Re: [REVIEW][PATCH 0/43] Completing the user namespace

ebiederm@xxxxxxxxxxxx (Eric W. Biederman) · Tue, 10 Apr 2012 16:50:01 -0700

Andrew Lutomirski <luto@xxxxxxx> writes:

> On Tue, Apr 10, 2012 at 2:59 PM, Eric W. Biederman
> <ebiederm@xxxxxxxxxxxx> wrote:
>> Andy Lutomirski <luto@xxxxxxx> writes:
>>>
>>> [...]
>>>
>>> I haven't read enough of the details to figure out how the uid mapping
>>> works (do all the child namespace uids map to the same parent uid?), so
>>> I may be missing some details here.
>>
>> You seem to be missing a detail or two.
>>
>> What you want to look at are the functions make_kuid and from_kuid
>> in kernel/user_namespace.c  You might look at the patches that talk
>> about uidgid.h and introducing a mapping layer.
>>
>> The implementation creates an incomplete but 1-1 mapping to the uids in
>> the initial user namespace.  Which means except for the change in
>> datatype (sigh) the existing permission checks don't need to be changed.
>
> I'll do my homework at the same time that I write up docs for
> no_new_privs (i.e. maybe today).
>
>>
>> My understanding of no_new_privs is that current_cred() including
>> the user, the user namespace and the security label will never change,
>> with the goal of making the security analysis simple.
>
> They can change but only if you already have the privilege to change
> them yourself and then you do so.  For example, PR_SET_NO_NEW_PRIVS,
> setuid, then drop caps is allowed and useful -- it's a race-free way
> to make sure that a given uid never executes without no_new_privs set.
>  I've implemented this as a pam module.

Careful.  There is the security_task_fix_setuid call that will raise
your capabilities from cap->effective to cap->permitted if you call
setuid(0).  Which in the general case means you can regain all of the
root privileges if you only have CAP_SETUID.

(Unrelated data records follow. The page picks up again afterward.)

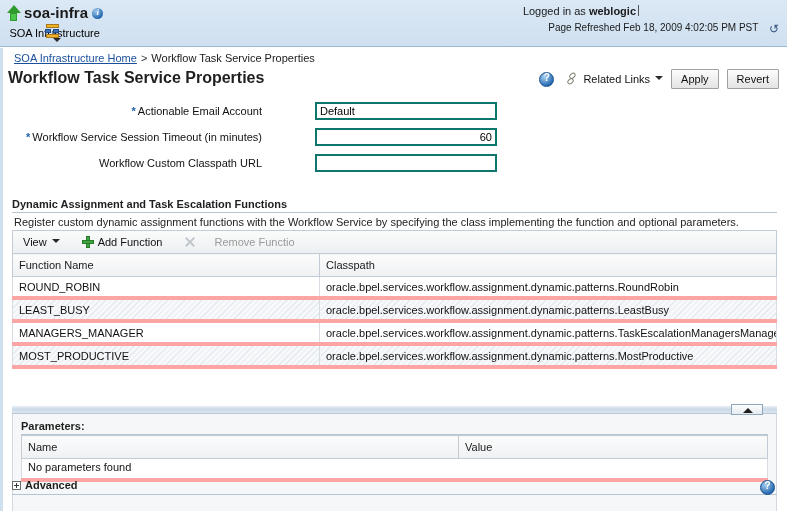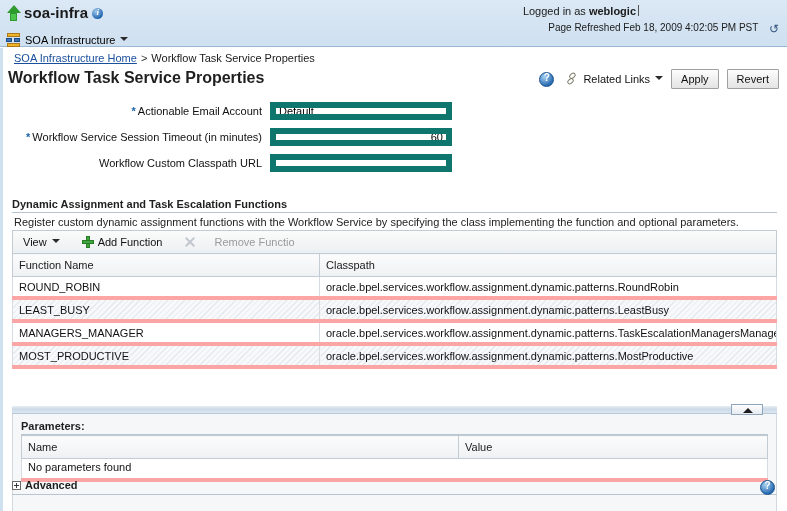--- a/index.html
+++ b/index.html
@@ -91,21 +91,22 @@
     left: 4px; top: 8px;
     width: 7px; height: 8px;
     background: #4cc54c;
     border: 1px solid #2f9b2f;
     box-sizing: border-box;
   }
   .infra-row {
     display: flex;
     align-items: center;
     height: 19px;
-    margin-top: 7px;
+    margin-top: 1px;
+    flex-direction: column;
   }
   .infra-icon {
     width: 15px; height: 14px;
     position: relative;
     display: inline-block;
     margin-right: 4px;
   }
   .infra-icon i {
     position: absolute;
     background: #3d72b5;
@@ -266,39 +267,40 @@
   
   .form {
     margin-top: 2px;
     padding-left: 8px;
   }
   .form-row {
     display: flex;
     align-items: center;
     height: 23px;
     margin-bottom: 3px;
+    gap: 45px;
   }
   .form-label {
     width: 262px;
     text-align: right;
     padding-right: 8px;
     font-size: 11px;
     color: #111;
     box-sizing: border-box;
     white-space: nowrap;
   }
   .req {
     color: #1c61ab;
     font-weight: bold;
     margin-right: 2px;
   }
   .form-input {
     width: 182px;
     height: 18px;
-    border: 6px solid #0f766e;
+    border: 2px solid #0f766e;
     background: #fff;
     font-size: 11px;
     font-family: "Liberation Sans", sans-serif;
     padding: 1px 3px;
     box-sizing: border-box;
     color: #000;
   }
   .form-input.num { text-align: right; }
 
   

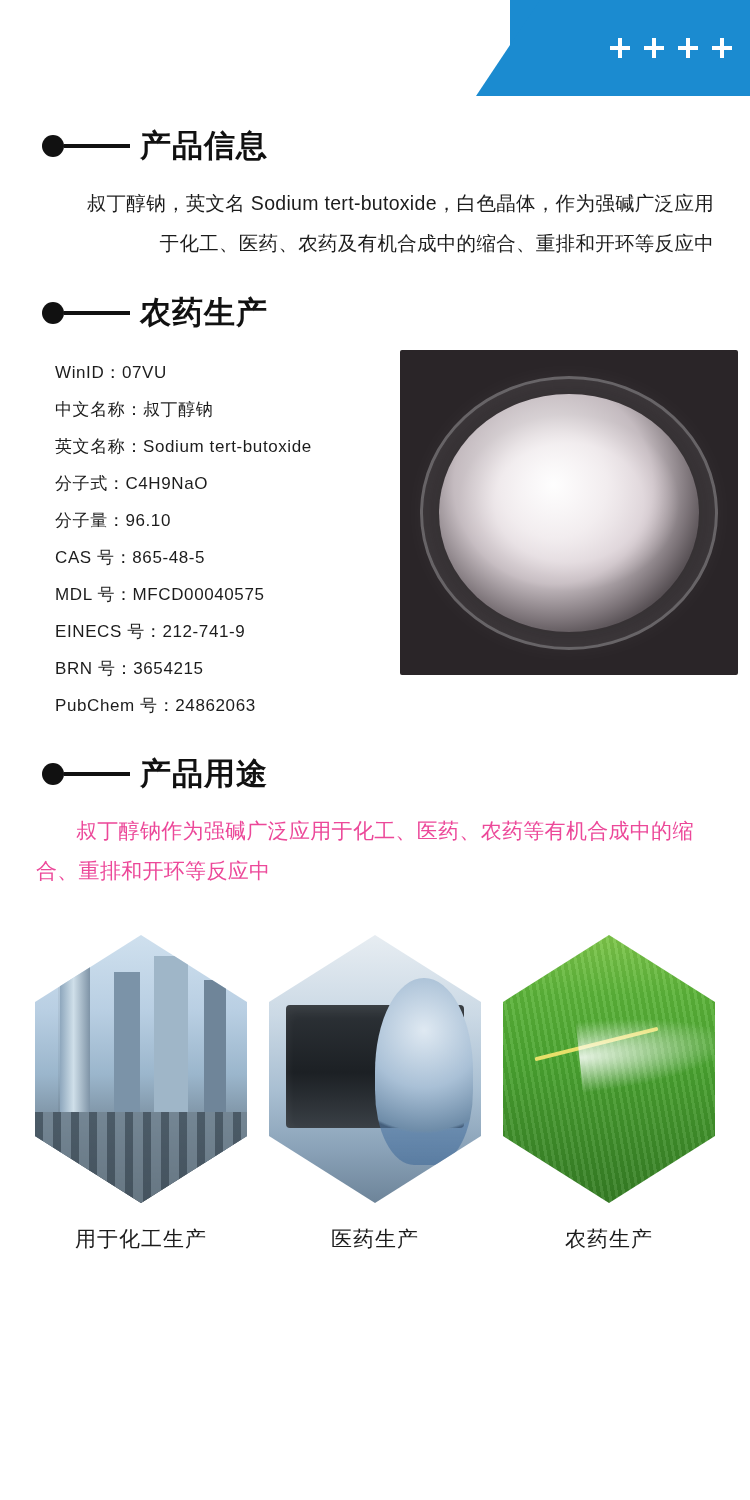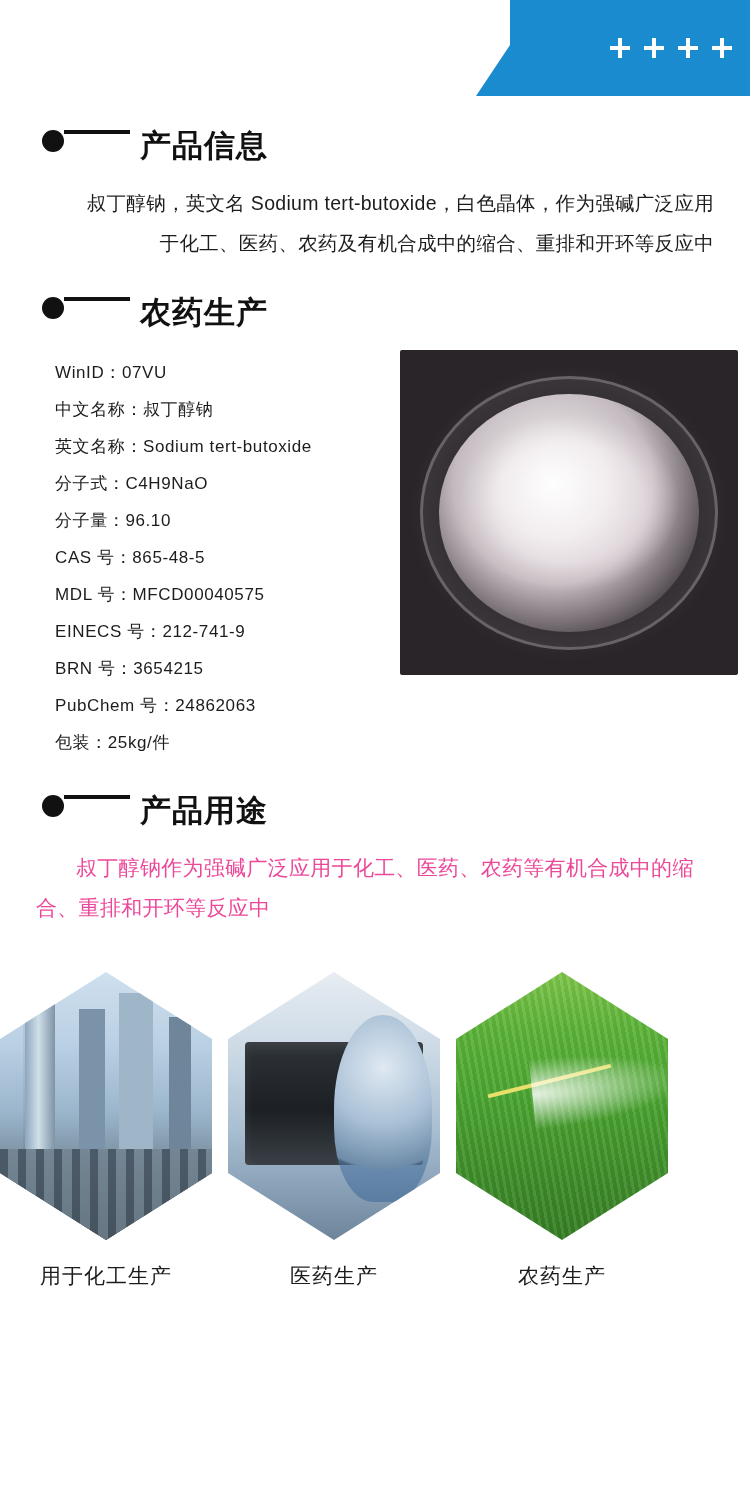--- a/index.html
+++ b/index.html
@@ -65,21 +65,21 @@
   .plus::before {
     left: 0; top: 8px; width: 20px; height: 4px;
   }
   .plus::after {
     top: 0; left: 8px; width: 4px; height: 20px;
   }
 
   
   .section-title {
     display: flex;
-    align-items: flex-start;
+    align-items: center;
     padding-left: 42px;
     margin-top: 34px;
   }
   .dot {
     width: 22px;
     height: 22px;
     border-radius: 50%;
     background: #111;
     flex: 0 0 auto;
   }
@@ -173,22 +173,22 @@
     font-size: 21px;
     line-height: 40px;
     color: #ec4899;
     text-indent: 40px;
     letter-spacing: 0.3px;
   }
 
   
   .gallery {
     display: flex;
-    justify-content: flex-start;
-    gap: 16px;
+    justify-content: center;
+    gap: 22px;
     margin-top: 44px;
   }
   .gallery-item {
     width: 212px;
     text-align: center;
   }
   .hex {
     width: 212px;
     height: 268px;
     margin: 0 auto;
@@ -332,21 +332,20 @@
     <div class="param-row">WinID：07VU</div>
     <div class="param-row">中文名称：叔丁醇钠</div>
     <div class="param-row">英文名称：Sodium tert-butoxide</div>
     <div class="param-row">分子式：C4H9NaO</div>
     <div class="param-row">分子量：96.10</div>
     <div class="param-row">CAS 号：865-48-5</div>
     <div class="param-row">MDL 号：MFCD00040575</div>
     <div class="param-row">EINECS 号：212-741-9</div>
     <div class="param-row">BRN 号：3654215</div>
     <div class="param-row">PubChem 号：24862063</div>
-    <div class="param-row">包装：25kg/件</div>
   </div>
   <div class="product-photo"></div>
 </div>
 
 <div class="section-title">
   <span class="dot"></span>
   <span class="bar"></span>
   <h2>产品用途</h2>
 </div>
 <p class="usage">叔丁醇钠作为强碱广泛应用于化工、医药、农药等有机合成中的缩合、重排和开环等反应中</p>

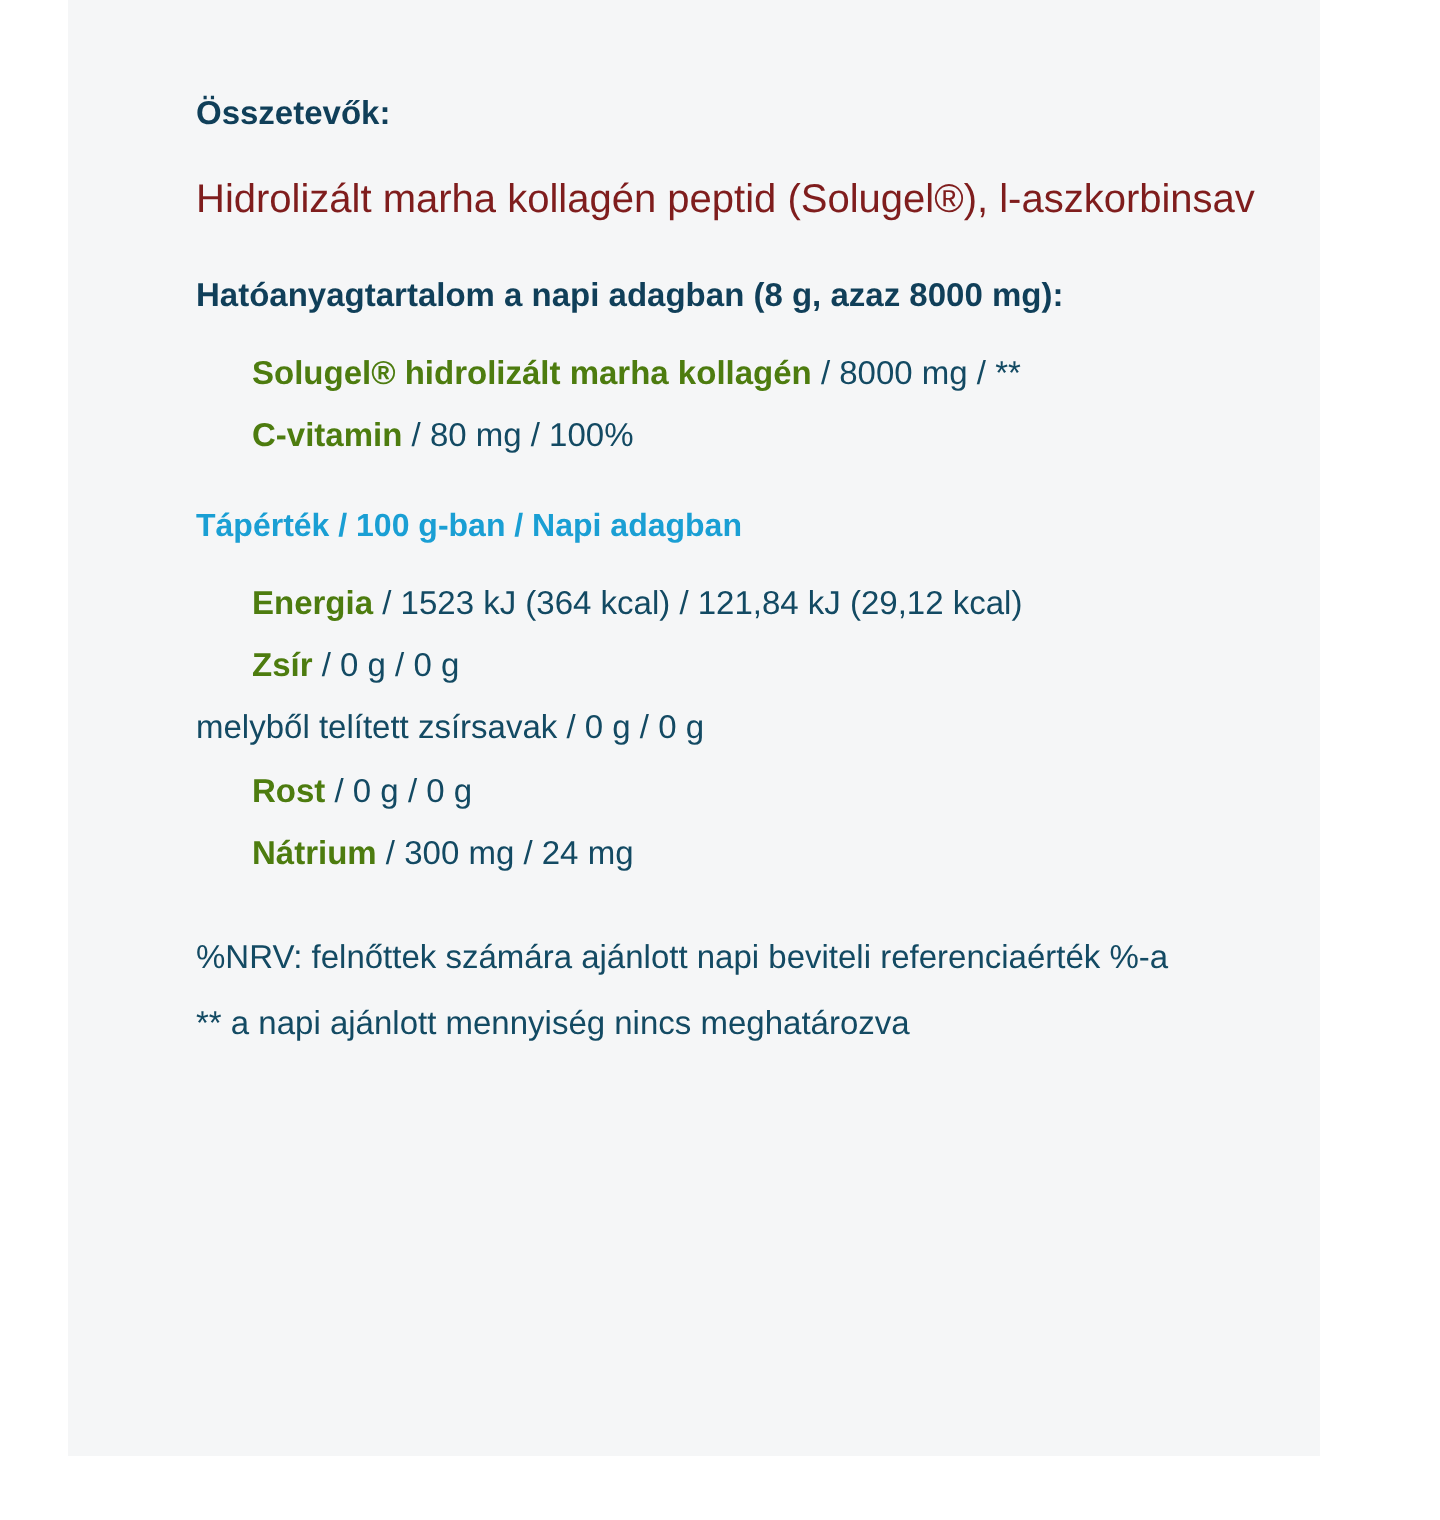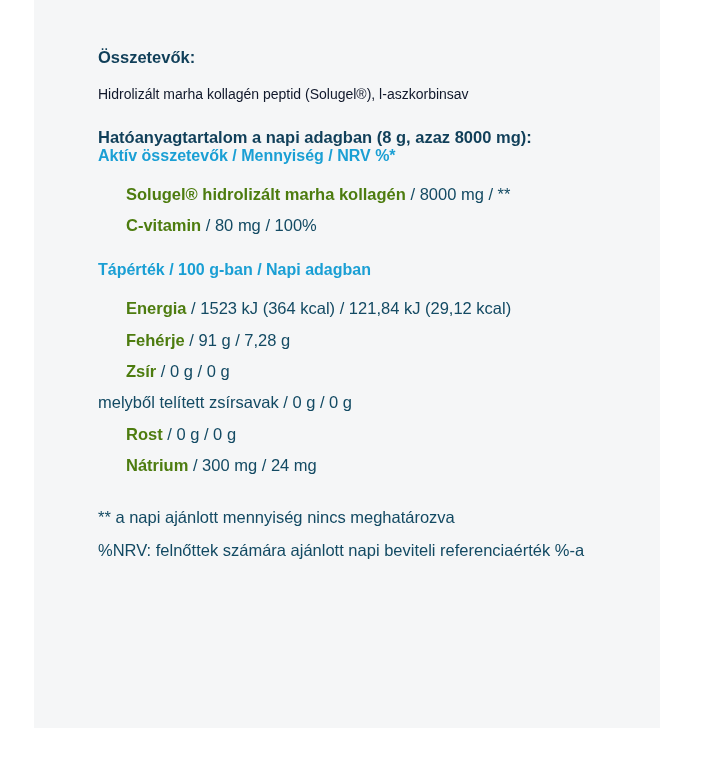--- a/index.html
+++ b/index.html
@@ -58,22 +58,22 @@
     font-weight: bold;
     color: #4d7c0f;
     margin-left: 28px;
   }
   .row .rest {
     font-weight: normal;
     color: #134a63;
   }
   .plain {
     font-weight: normal;
-    color: #0f172a;
-    font-size: 14px;
+    color: #7f1d1d;
+    font-size: 20px;
     line-height: 1.9;
   }
   .footnote {
     font-size: 16.5px;
     line-height: 1.95;
     color: #134a63;
     font-weight: normal;
   }
 </style>
 </head>
@@ -83,56 +83,52 @@
   <div class="panel">
     <div class="content">
 
       <div class="heading">Összetevők:</div>
       <div class="block-gap-md"></div>
       <div class="plain">Hidrolizált marha kollagén peptid (Solugel®), l-aszkorbinsav</div>
 
       <div class="block-gap-lg"></div>
 
       <div class="heading">Hatóanyagtartalom a napi adagban (8 g, azaz 8000 mg):</div>
-      <div class="accent">Aktív összetevők / Mennyiség / NRV %*</div>
 
       <div class="block-gap-md"></div>
 
       <div class="row">
         <span class="name">Solugel® hidrolizált marha kollagén</span><span class="rest"> / 8000 mg / **</span>
       </div>
       <div class="row">
         <span class="name">C-vitamin</span><span class="rest"> / 80 mg / 100%</span>
       </div>
 
       <div class="block-gap-lg"></div>
 
       <div class="accent">Tápérték / 100 g-ban / Napi adagban</div>
 
       <div class="block-gap-md"></div>
 
       <div class="row">
         <span class="name">Energia</span><span class="rest"> / 1523 kJ (364 kcal) / 121,84 kJ (29,12 kcal)</span>
       </div>
       <div class="row">
-        <span class="name">Fehérje</span><span class="rest"> / 91 g / 7,28 g</span>
-      </div>
-      <div class="row">
         <span class="name">Zsír</span><span class="rest"> / 0 g / 0 g</span>
       </div>
       <div class="row">
         <span class="rest">melyből telített zsírsavak / 0 g / 0 g</span><span class="rest"></span>
       </div>
       <div class="row">
         <span class="name">Rost</span><span class="rest"> / 0 g / 0 g</span>
       </div>
       <div class="row">
         <span class="name">Nátrium</span><span class="rest"> / 300 mg / 24 mg</span>
       </div>
 
       <div class="block-gap-lg"></div>
 
+      <div class="footnote">%NRV: felnőttek számára ajánlott napi beviteli referenciaérték %-a</div>
       <div class="footnote">** a napi ajánlott mennyiség nincs meghatározva</div>
-      <div class="footnote">%NRV: felnőttek számára ajánlott napi beviteli referenciaérték %-a</div>
 
     </div>
   </div>
 </div>
 
 </body></html>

> This still simplifies security analysis: the guarantee is that, if
> no_new_privs is set, then a task's children cannot do anything that
> the task could do on it's own.  Therefore it's safe for the task to
> manipulate its own environment in whatever strange ways it wants,
> because even if that gives it the ability to subvert its children,
> there is no privilege gained.

>> I don't recall how seccomp filters are dealt with if you don't have
>> no_new_privs enabled.  If seccomp filters installed by root
>> are dropped when we change privilege levels it might be worth looking
>> at how to keep a seccomp filter installed as long as you stay in
>> a user namespace.
>>
>
> They're not dropped.  I think in the current implementation they can't
> be dropped at all.

Which makes sense.   Is this why you need no_new_privs?  So you can't run
seccomp on higher privileged executables and confusing them into keeping
privileges when they should not?

>> There are essentially two modes you can use the user namespace in:
>> with mappings setup (a privileged operation) and with no mappings.
>
>>
>> With no mappings you can not create a new user namespace or change or
>> uid or gids, and suid exec fails (or possibly ignores the uid/gid change
>> but I am starting with suid exec fails).  Making user namespaces similar
>> to no_new_privs.
>>
>> The emphasis is a bit different from new_new_privs as the user_namespace
>> does not need to guarantee that the lsm will not change security labels,
>> etc.
>
> Hmm.  Is this safe?  For example, if there's a program that LSM policy
> grants extra privileges that malfunctions when run inside a user
> namespace, can that be used to break out of LSM restrictions?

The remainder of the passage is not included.